BEGIN DATA EXTRACT

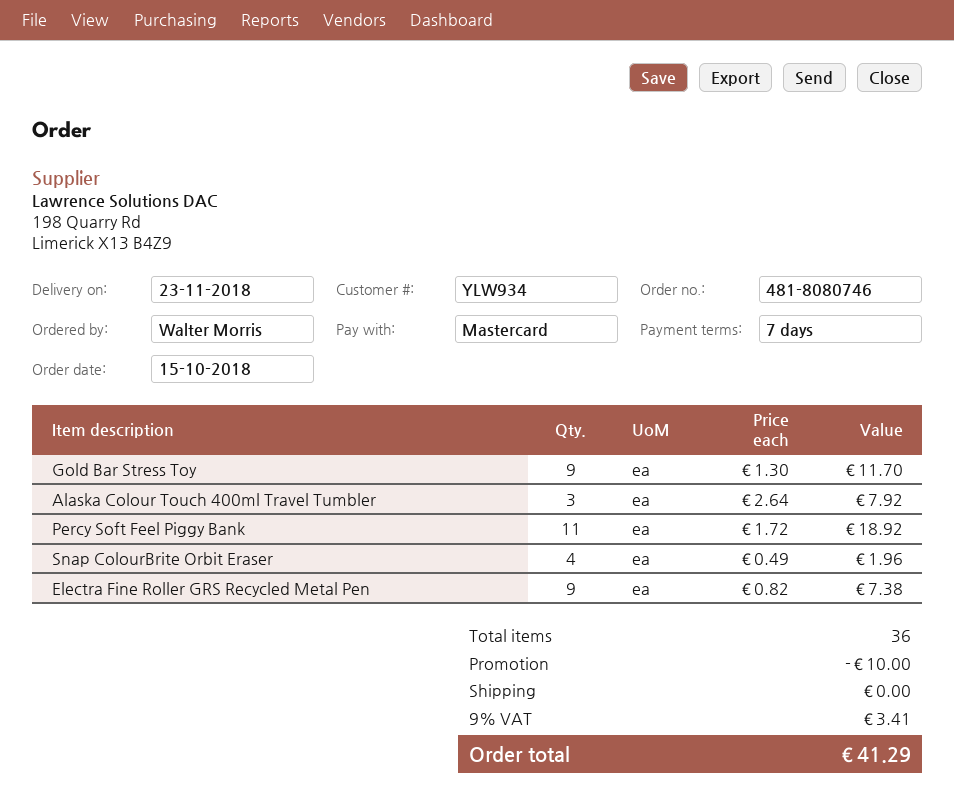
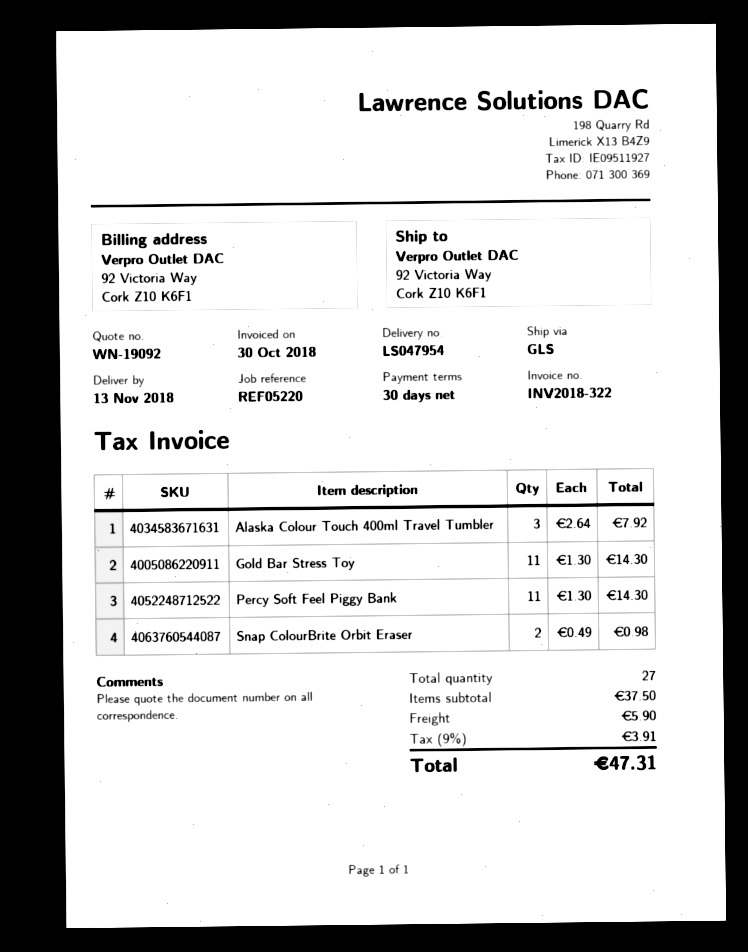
delivery date: 2018-11-23 -> 2018-11-13
payment terms: 7 days -> 30 days
Gold Bar Stress Toy: 9 x 1.30 = 11.70 -> 11 x 1.30 = 14.30
Percy Soft Feel Piggy Bank: 11 x 1.72 = 18.92 -> 11 x 1.30 = 14.30
Snap ColourBrite Orbit Eraser: 4 x 0.49 = 1.96 -> 2 x 0.49 = 0.98
Electra Fine Roller GRS Recycled Metal Pen: 9 x 0.82 = 7.38 -> none
total quantity: 36 -> 27
discount: 10.00 -> none
shipping: 0.00 -> 5.90
tax: 9% = 3.41 -> 9% = 3.91
total: 41.29 -> 47.31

END DATA EXTRACT

* **EXERCISE INSTRUCTIONS**
When a line in the data holds the word "total", show that line.

* **ANSWER SPACE**
total quantity: 36 -> 27
total: 41.29 -> 47.31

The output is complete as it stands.